Posted on November 25, 2002 (5763) By Rabbi Pinchas Winston | Series: | Level:

FRIDAY NIGHT:

When Yehudah saw her, he thought her to be a harlot since she covered her face. So he detoured to her by the road and said, “Come, if you will, let me consort with you,” for he did not know that she was his daughter-in-law. (Bereishis 38:15-16)

Thus begins one of the most bizarre accounts on the way to building the road to Moshiach, and the eventual Final Redemption. There was Yehudah, just after the death of his own wife, out shearing his sheep when he chanced upon his own daughter-in-law, Tamar, to whom he had denied the right to marry the surviving brother of her two dead husbands. Even his name, “Shelah” implied that he belonged to her, for the name itself means, “hers.”

She, for her part, was acting only on behalf of Heaven. She knew royalty was to emerge from the House of Yehudah, and she sensed that she still had a role to play in the process. History bore out the truth, when she later gave birth to twins from her father-in-law: Peretz from whom King David would descend, and his brother Zerach.
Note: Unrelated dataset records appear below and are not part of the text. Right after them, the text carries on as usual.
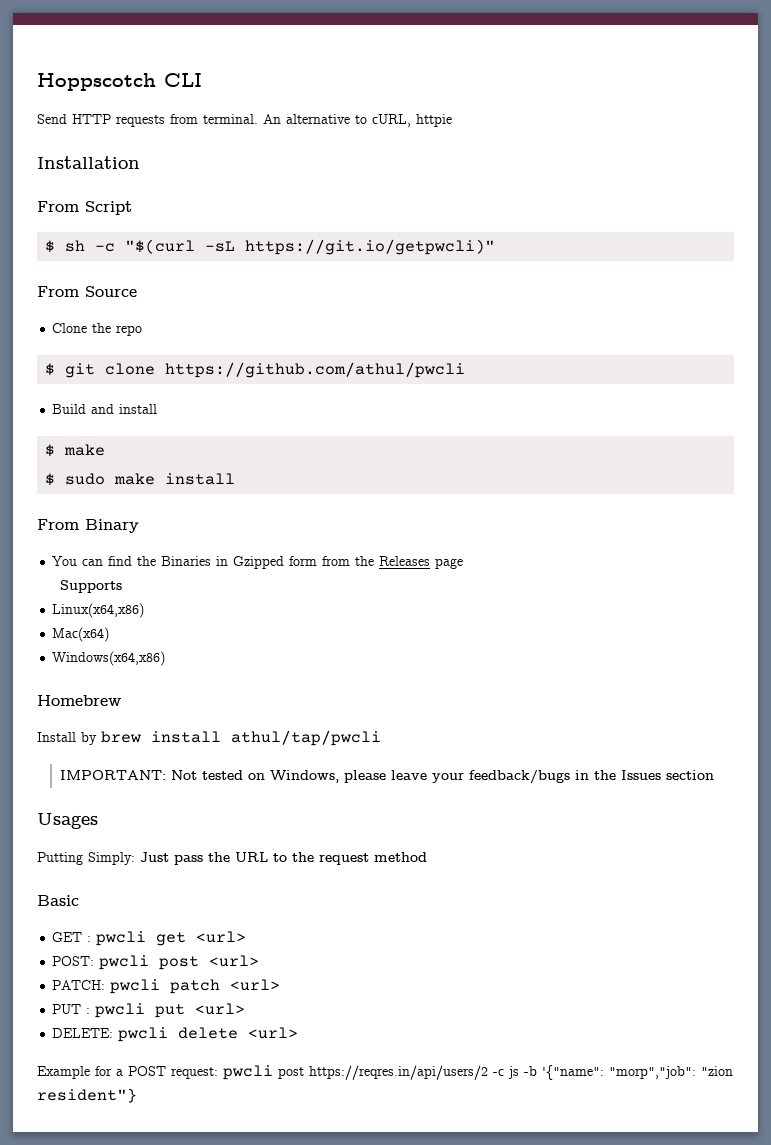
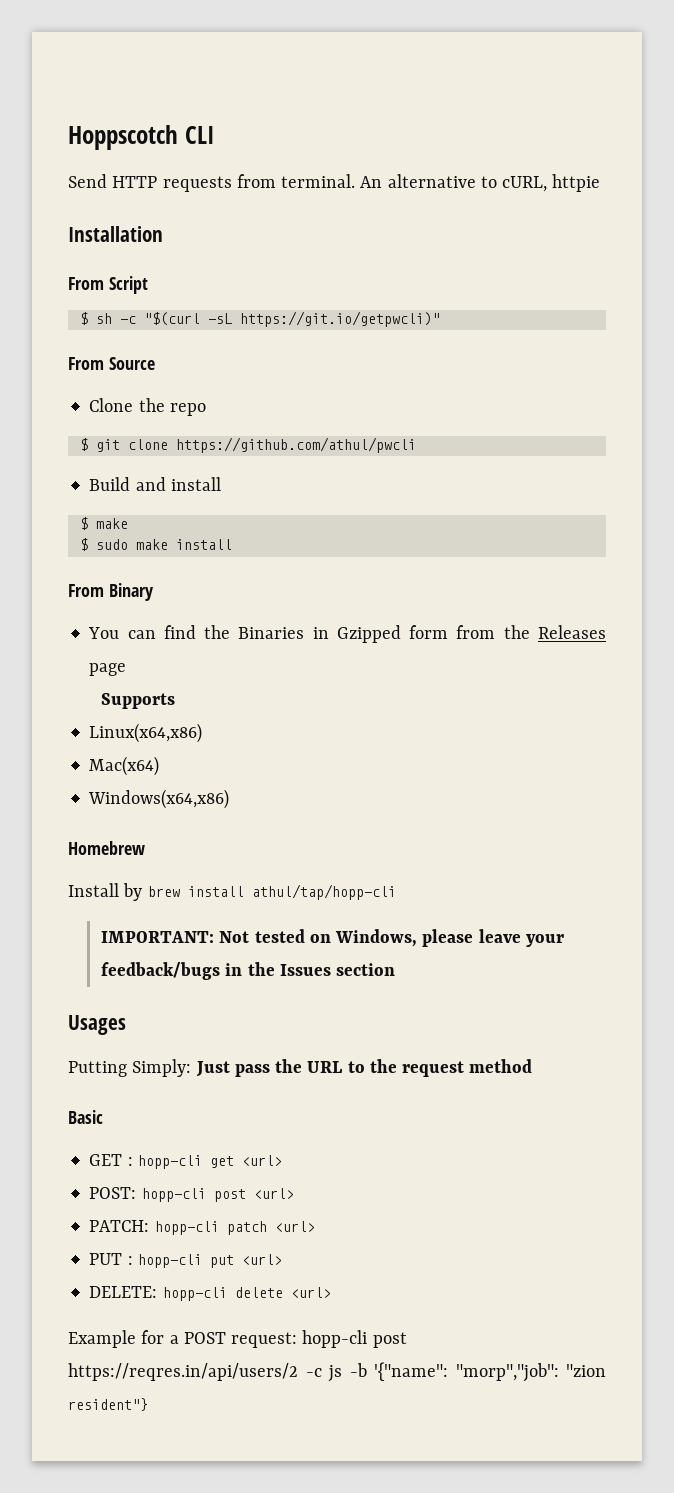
[231,730,381,746] athul/tap/pwcli -> [251,884,396,900] athul/tap/hopp-cli
[96,931,147,946] pwcli -> [137,1155,202,1169] hopp-cli
[99,955,150,970] pwcli -> [141,1188,206,1202] hopp-cli
[110,979,161,994] pwcli -> [154,1221,219,1235] hopp-cli
[95,1003,146,1018] pwcli -> [137,1254,202,1268] hopp-cli
[118,1027,169,1042] pwcli -> [162,1287,227,1301] hopp-cli
[223,1065,273,1080] pwcli -> [302,1330,368,1348] hopp-cli

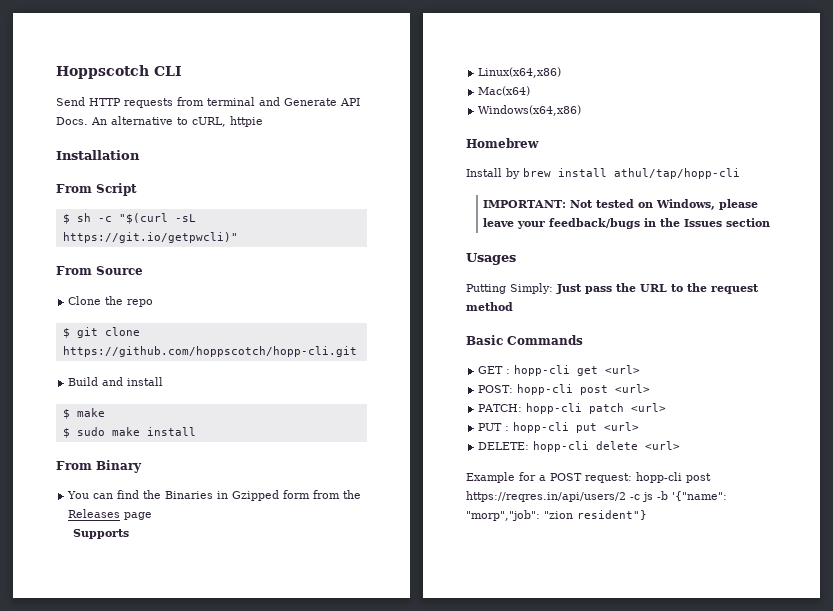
[281,174,356,188] terminal. -> [207,97,360,106] [56,117,88,125] terminal and Generate API Docs.
[175,437,416,453] https://github.com/athul/pwcli -> [62,346,357,357] https://github.com/hoppscotch/hopp-cli.git
(103, 1117) none -> [507,335,583,345] Commands

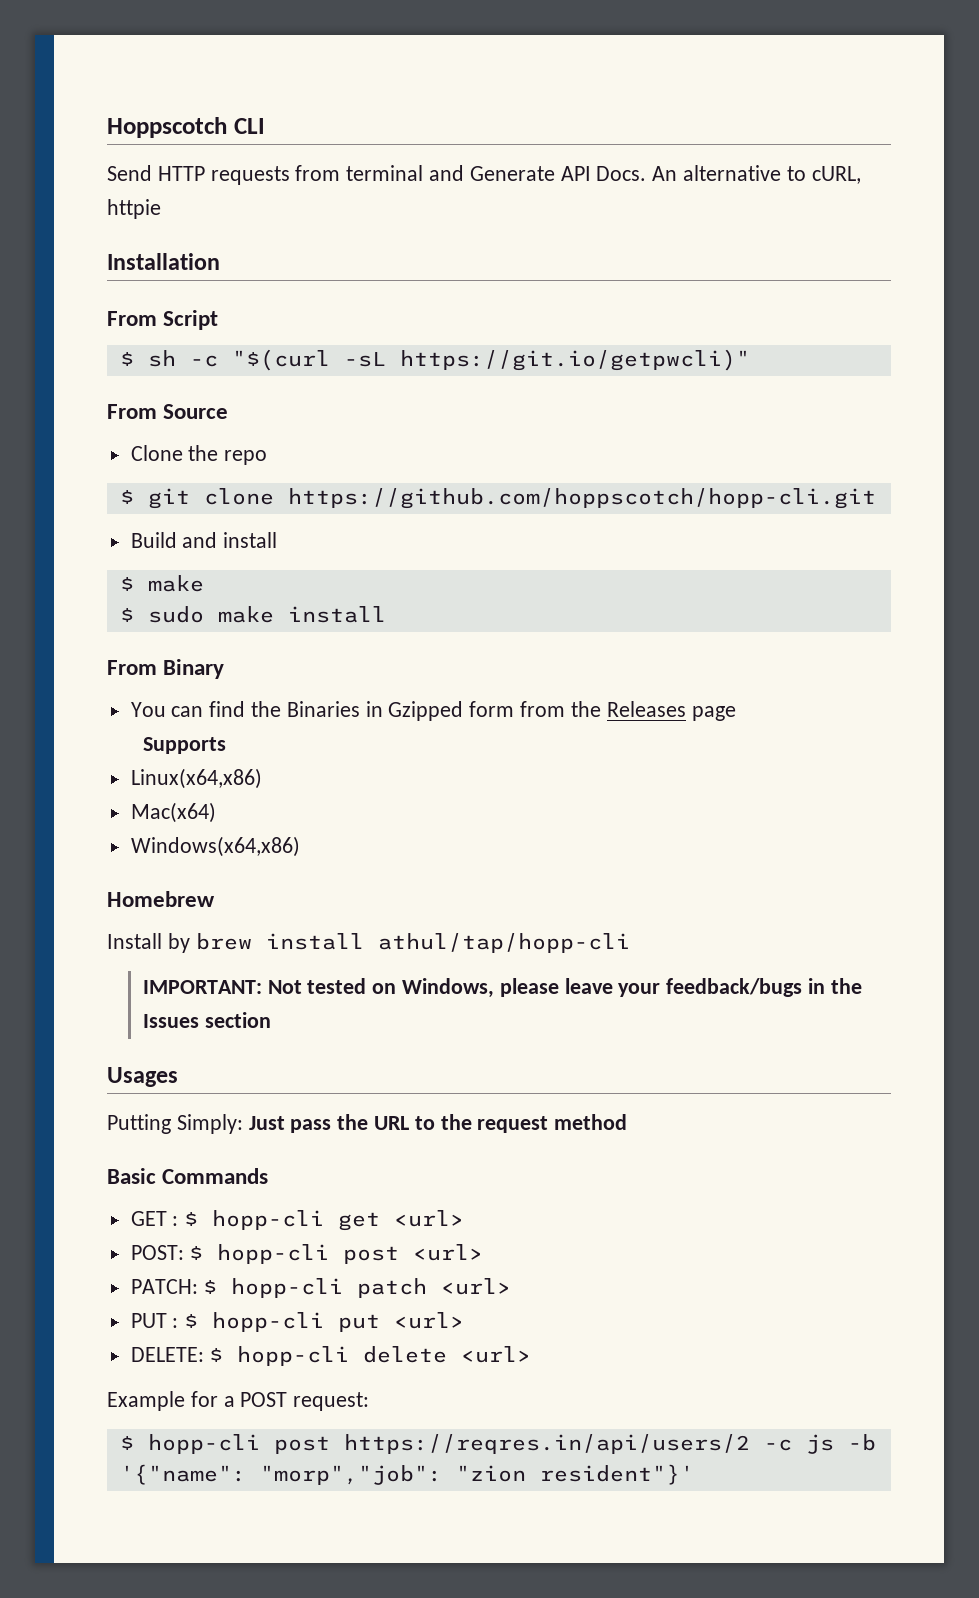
(511, 371) none -> [184,1212,199,1226] $
(514, 389) none -> [189,1246,204,1260] $
(523, 408) none -> [203,1280,218,1294] $
(510, 428) none -> [184,1314,199,1328] $
(530, 446) none -> [209,1348,224,1362] $
(632, 478) none -> [119,1436,134,1450] // $
[577,510,647,520] resident"} -> [539,1464,694,1485] resident"}'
What was Yehudah doing in all of this? How could he consort with what he perceived to be a harlot, especially so close after the death of his own wife?

According to the Midrash, he was minding his own business, but he noticed Tamar, and had originally chosen to ignore her. However, Heaven had other plans, as G-d Himself said, “From which union shall kings arise if not from this one? From which other unions would nobles arise?” Therefore, G-d sent an angel to draw Yehudah to her. (Bereishis Rabbah 85:8)

What deception! Tamar, by pulling the veil over her face was able to pull the wool over Yehudah’s eyes, big time. This, of course, was payment for having pulled the wool over his own father’s eyes earlier in the parshah, when Yehudah presented Yosef’s cloak with the blood of a kid goat on it claiming it to be the blood of Yosef himself.

However, the essential deception was not of Yehudah, but of someone, or rather, something else, as the Arizal explains:

This is also the reason for the episodes of Tamar, Rus, Rachav the prostitute, all the souls of converts, all the kings from Dovid, and Moshiach who will have come from Rus the Moabite and the union of Yehudah and Tamar. Rebi Akiva himself was the son of converts who descended from Sisera. This is the trickery and scheming that The Holy One, Blessed is He, uses against the K’lipos in order to free a soul exploited amongst them. (Sha’ar HaGilgulim, Chapter 38)

Ahah! What’s a k’lipah, and why does G-d play games with them, even tricking them into . . . what?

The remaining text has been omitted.